» **TASK INSTRUCTIONS**: Skip the pictures, and retype the data below in full, exactly.

:: EXTRACTED ENTRIES ::

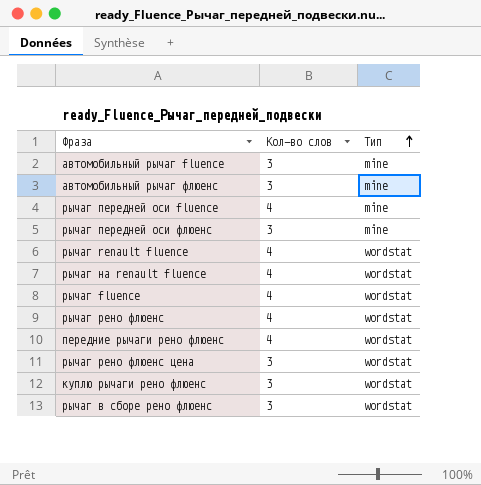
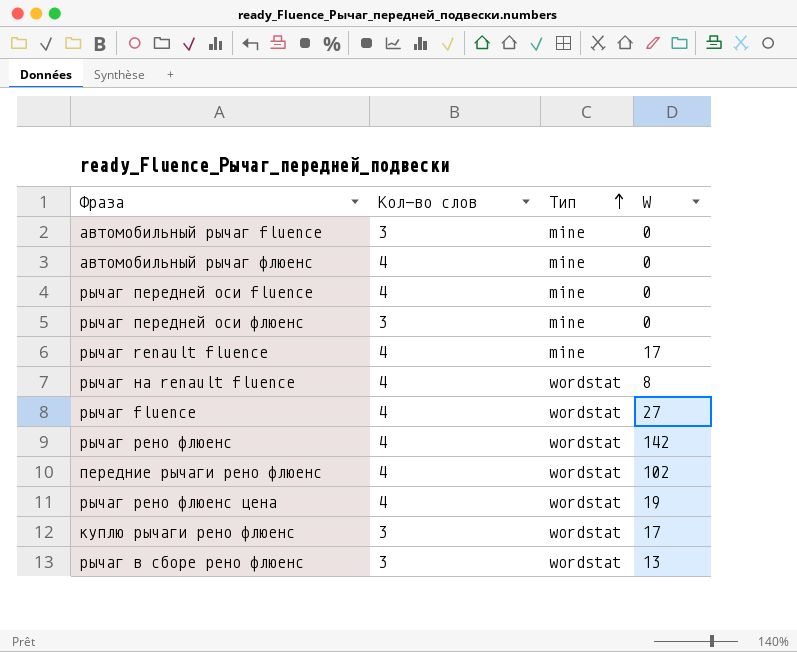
column W | position: none -> 4
автомобильный рычаг флюенс | Кол-во слов: 3 -> 4
рычаг renault fluence | Тип: wordstat -> mine
рычаг рено флюенс цена | Кол-во слов: 3 -> 4

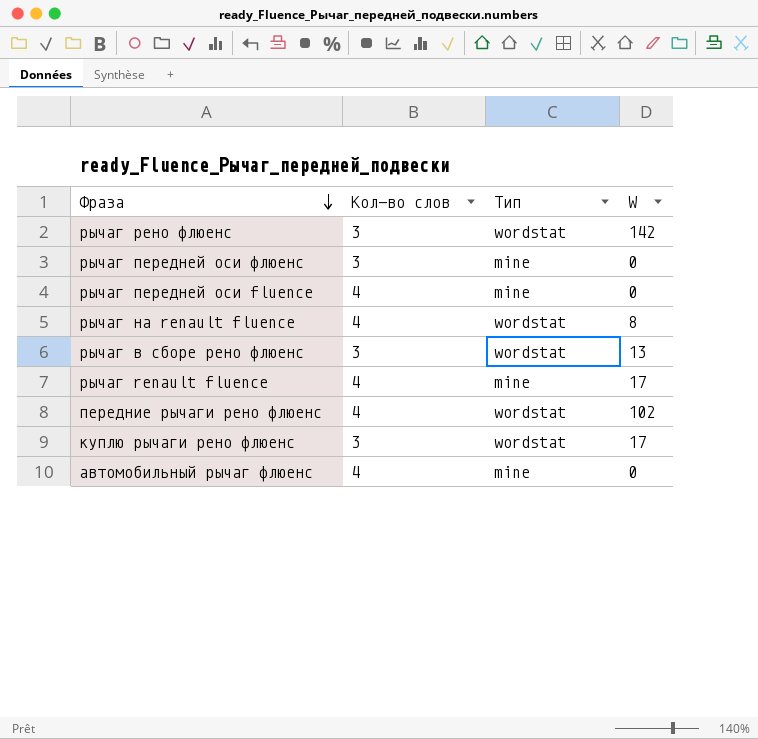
row order: Тип ascending -> Фраза descending
row автомобильный рычаг fluence: 3 | mine | 0 -> none
row рычаг fluence: 4 | wordstat | 27 -> none
row рычаг рено флюенс цена: 4 | wordstat | 19 -> none
рычаг рено флюенс | Кол-во слов: 4 -> 3

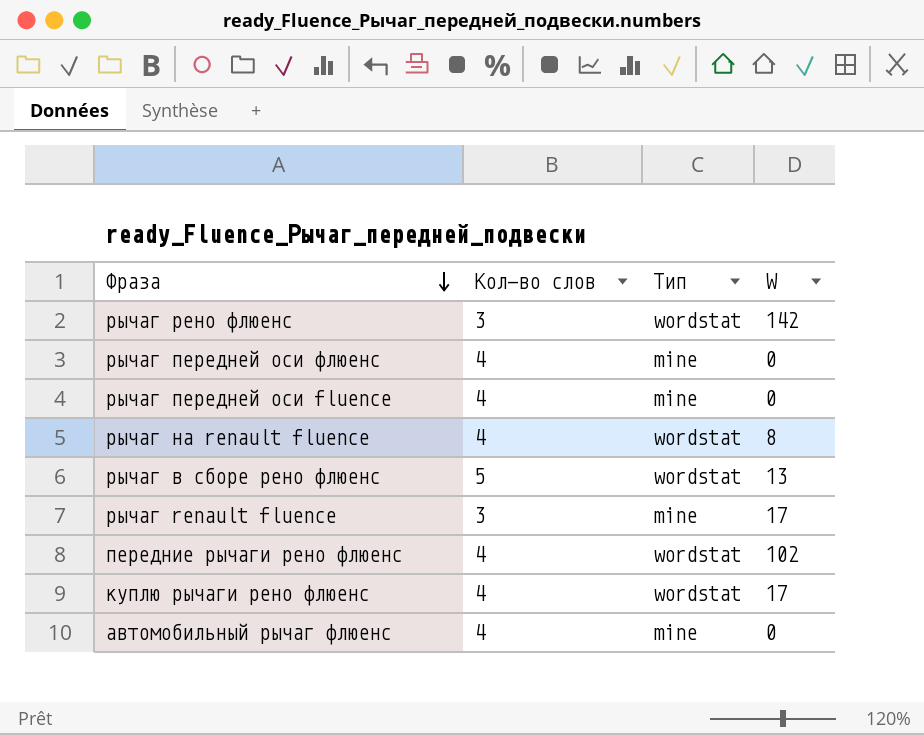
рычаг передней оси флюенс | Кол-во слов: 3 -> 4
рычаг в сборе рено флюенс | Кол-во слов: 3 -> 5
рычаг renault fluence | Кол-во слов: 4 -> 3
куплю рычаги рено флюенс | Кол-во слов: 3 -> 4

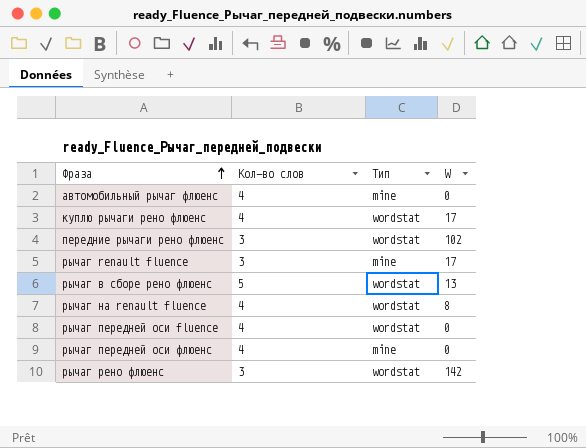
row order: Фраза descending -> Фраза ascending
передние рычаги рено флюенс | Кол-во слов: 4 -> 3
рычаг передней оси fluence | Тип: mine -> wordstat

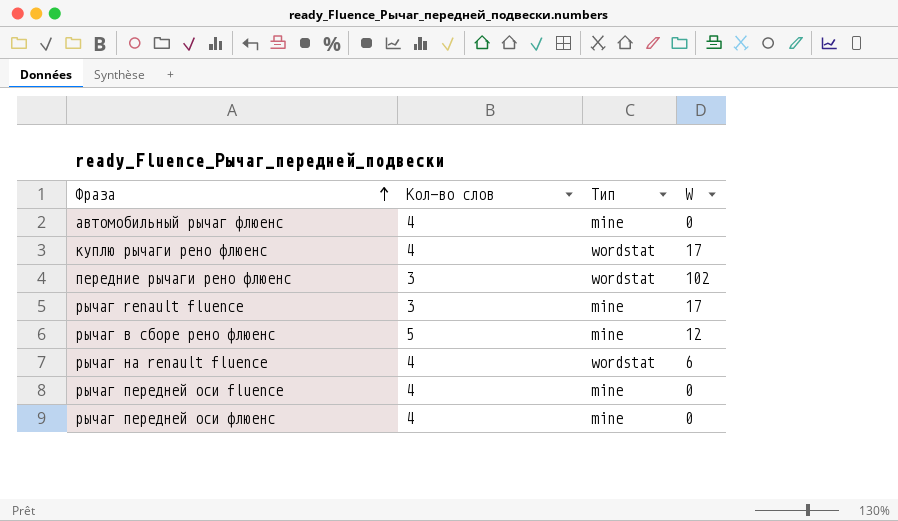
row рычаг рено флюенс: 3 | wordstat | 142 -> none
рычаг в сборе рено флюенс | Тип: wordstat -> mine
рычаг в сборе рено флюенс | W: 13 -> 12
рычаг на renault fluence | W: 8 -> 6
рычаг передней оси fluence | Тип: wordstat -> mine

:::

» **FINAL ANSWER**:
column W | position: none -> 4
автомобильный рычаг флюенс | Кол-во слов: 3 -> 4
рычаг renault fluence | Тип: wordstat -> mine
рычаг рено флюенс цена | Кол-во слов: 3 -> 4

row order: Тип ascending -> Фраза descending
row автомобильный рычаг fluence: 3 | mine | 0 -> none
row рычаг fluence: 4 | wordstat | 27 -> none
row рычаг рено флюенс цена: 4 | wordstat | 19 -> none
рычаг рено флюенс | Кол-во слов: 4 -> 3

рычаг передней оси флюенс | Кол-во слов: 3 -> 4
рычаг в сборе рено флюенс | Кол-во слов: 3 -> 5
рычаг renault fluence | Кол-во слов: 4 -> 3
куплю рычаги рено флюенс | Кол-во слов: 3 -> 4

row order: Фраза descending -> Фраза ascending
передние рычаги рено флюенс | Кол-во слов: 4 -> 3
рычаг передней оси fluence | Тип: mine -> wordstat

row рычаг рено флюенс: 3 | wordstat | 142 -> none
рычаг в сборе рено флюенс | Тип: wordstat -> mine
рычаг в сборе рено флюенс | W: 13 -> 12
рычаг на renault fluence | W: 8 -> 6
рычаг передней оси fluence | Тип: wordstat -> mine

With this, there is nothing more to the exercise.